The following is an alternative version of my thoughts on the recent term limits meeting which I was considering for submission to the Bermuda Sun.

In some cases
perceptions are poor; in others they’re downright
inaccurate.  Immigration Minister Burch’s meeting with Bermudians in
International Business is a good example where perceptions can at times be
deceiving.  Work permit term limits came to being as a result of community
perceptions that granting of long term residency to non-Bermudians risks adding
to our social ills.  3 years in, perceptions suggest the Minister
isn’t interested in non-Bermudian views.  Perceptions lead our guests
to believe they’re not welcome just like international business isn’t
interested in investing in Bermudians.  If we learn anything from
this recent meeting it is that perceptions can be misleading and we need to
work hard to change perceptions if we hope to make Bermuda better.

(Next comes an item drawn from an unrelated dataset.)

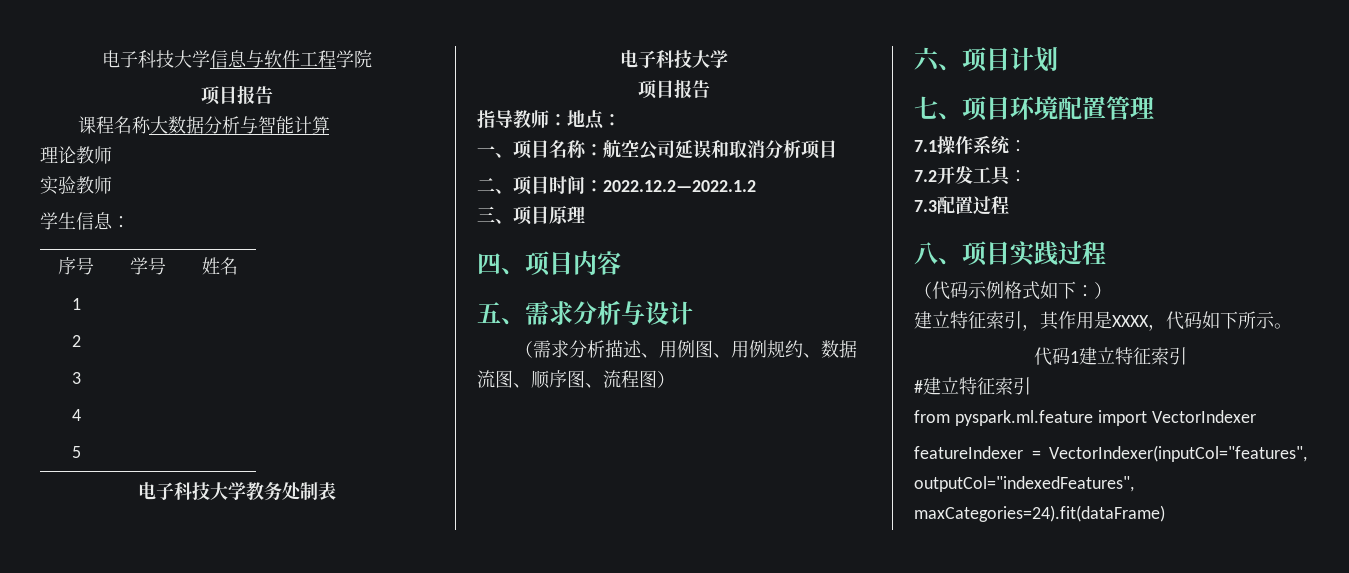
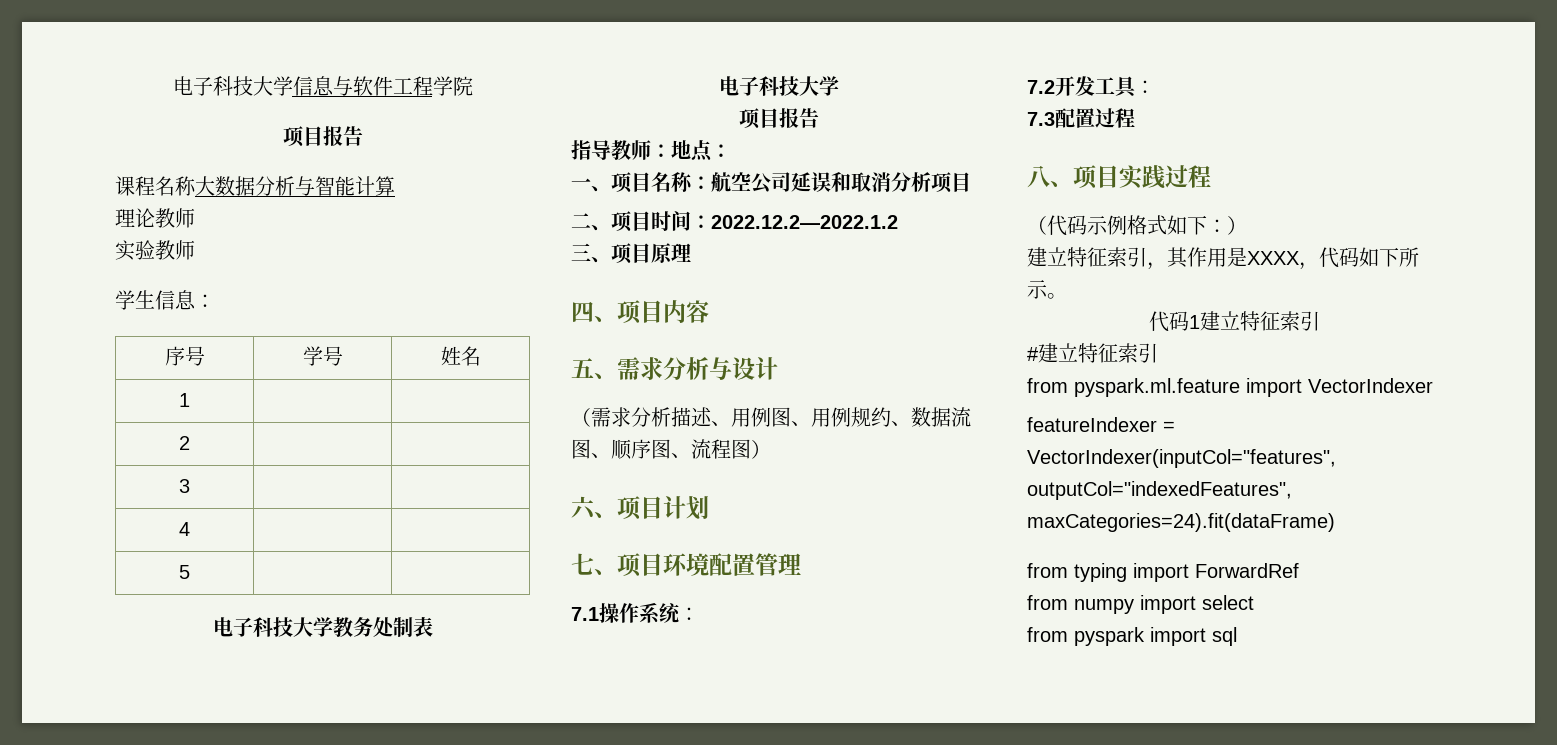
+ from typing import ForwardRef
+ from numpy import select
+ from pyspark import sql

According to the 2001 white
paper on long term residency Bermudians believed granting residency to
non-Bermudians would negatively impact the ability of Bermudians to own land,
find good jobs and attain affordable housing.  It would risk damaging
our culture while potentially incurring negative social and economic
costs.  Years into the term limit policy and a ways since non-Bermudians
were granted residency many of these things have happened anyway.  Perceptions
were that long term residents were the cause of these problems when in reality
our perceptions have been skewed.  How long should we invest in a
policy that isn’t achieving the goals it was set out to and may well be doing
more to damage our community than better it?

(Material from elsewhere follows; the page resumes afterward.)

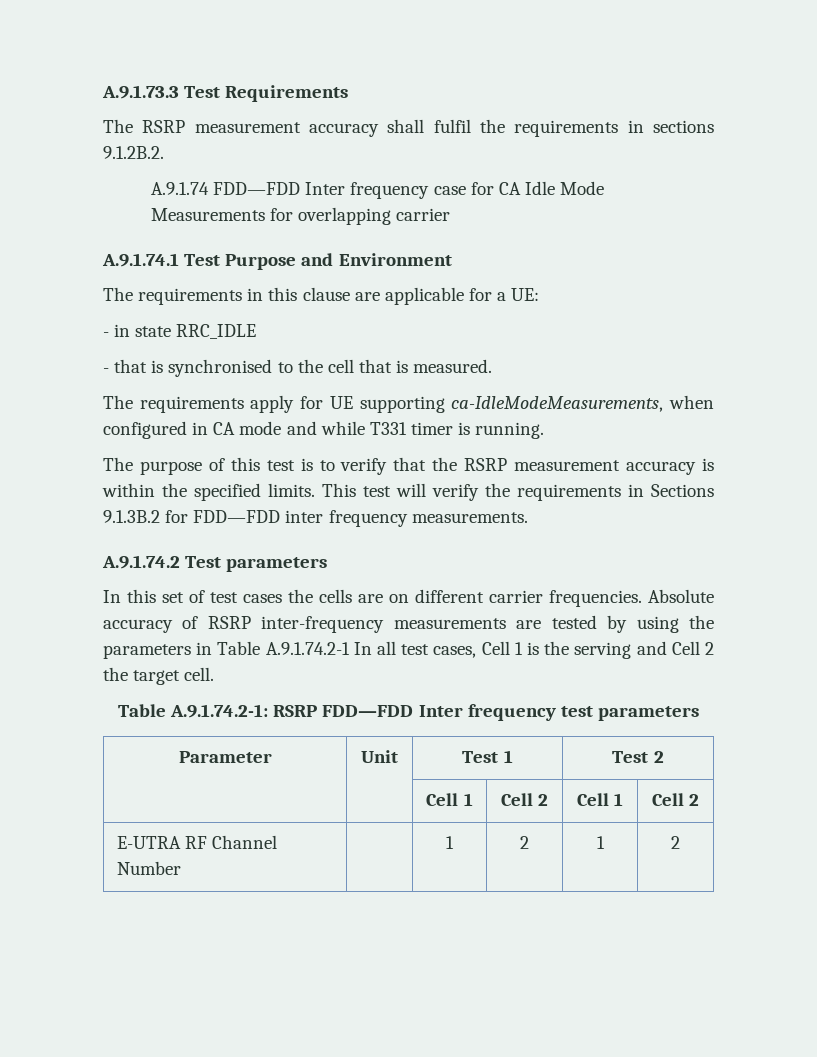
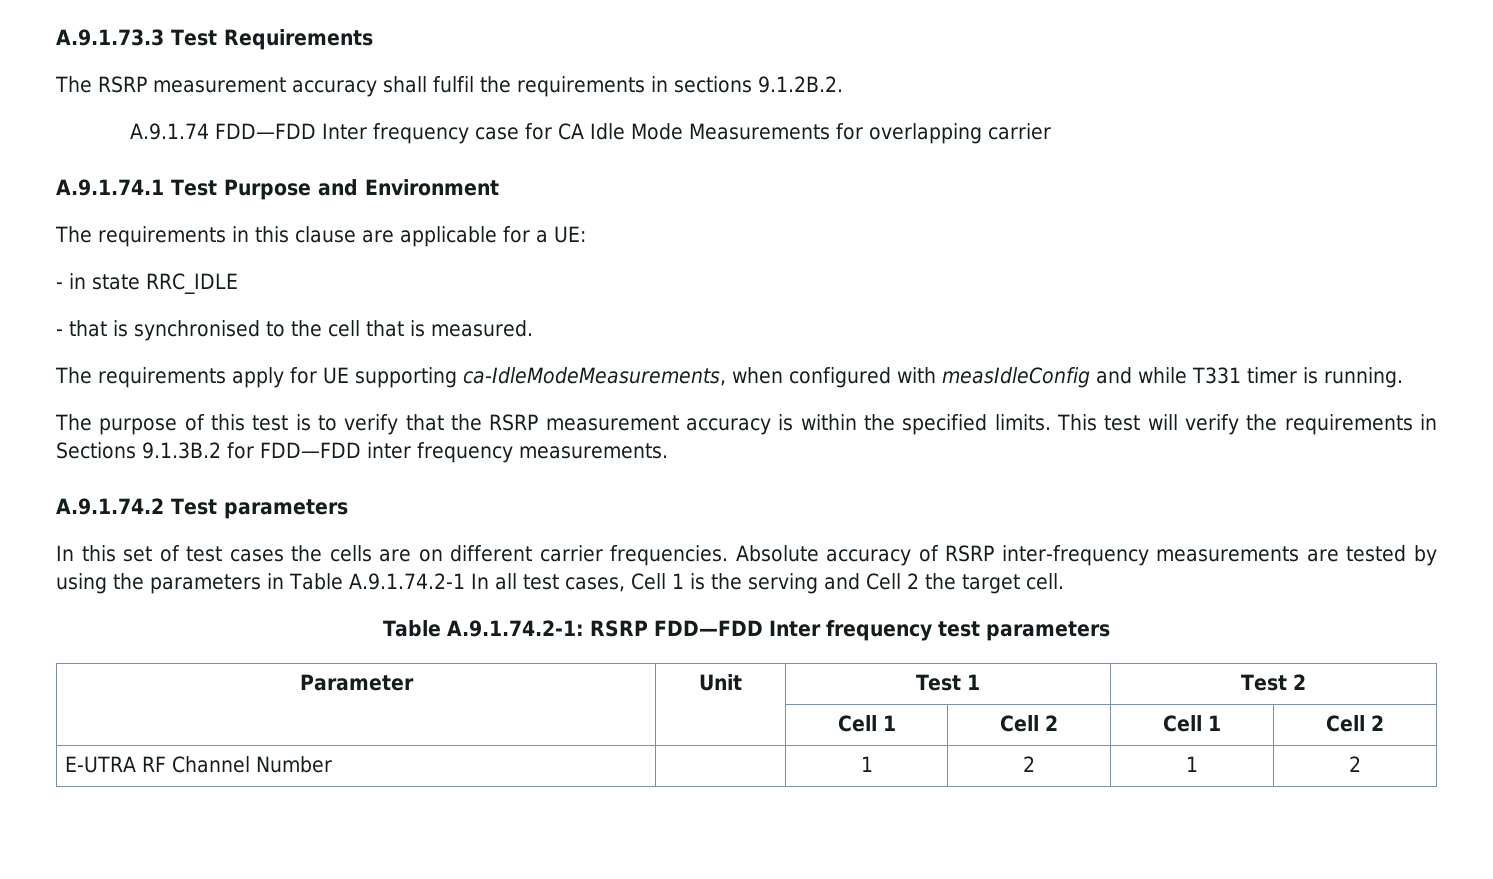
- The requirements apply for UE supporting ca-IdleModeMeasurements, when configured in CA mode and while T331 timer is running.
+ The requirements apply for UE supporting ca-IdleModeMeasurements, when configured with measIdleConfig and while T331 timer is running.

While the means for garnering
feedback from Bermudians in International Business may have been unsavory, does
the Minister care to hear non-Bermudian opinions?  Minister Burch
claims he has met and worked hard with individuals and businesses to make the
policy as reasonable as possible.  Claims supported by Bermudians standing
to say his efforts were evident.  Further for a policy created to
address Bermudian perceptions is there considerable value in collating the
views of Bermudians closest to the policy?  Are these individuals not
the best resource for views on whether the term limit policy works in the best
interests of Bermudians?

Perceptions have led
many non-Bermudians to feel unwelcome and that the value they add and could be
adding is underappreciated.  We place expectations on our guests to plan
their lives based upon mere months’ notice on whether their contracts will be
extended.  Seemingly treating them like replaceable tools as a means
to an end rather than as partners in helping make Bermuda better.  Does
this create a transient workforce discouraged from investing in Bermuda?  Do far more leave voluntarily long before being
term limited?  Does this hurt businesses
and hurt Bermuda?  Not only because we
discourage these individuals from becoming invested and involved in our
community but also in trading the well integrated for the un-integrated.  Could
anything be more damaging to our culture than this?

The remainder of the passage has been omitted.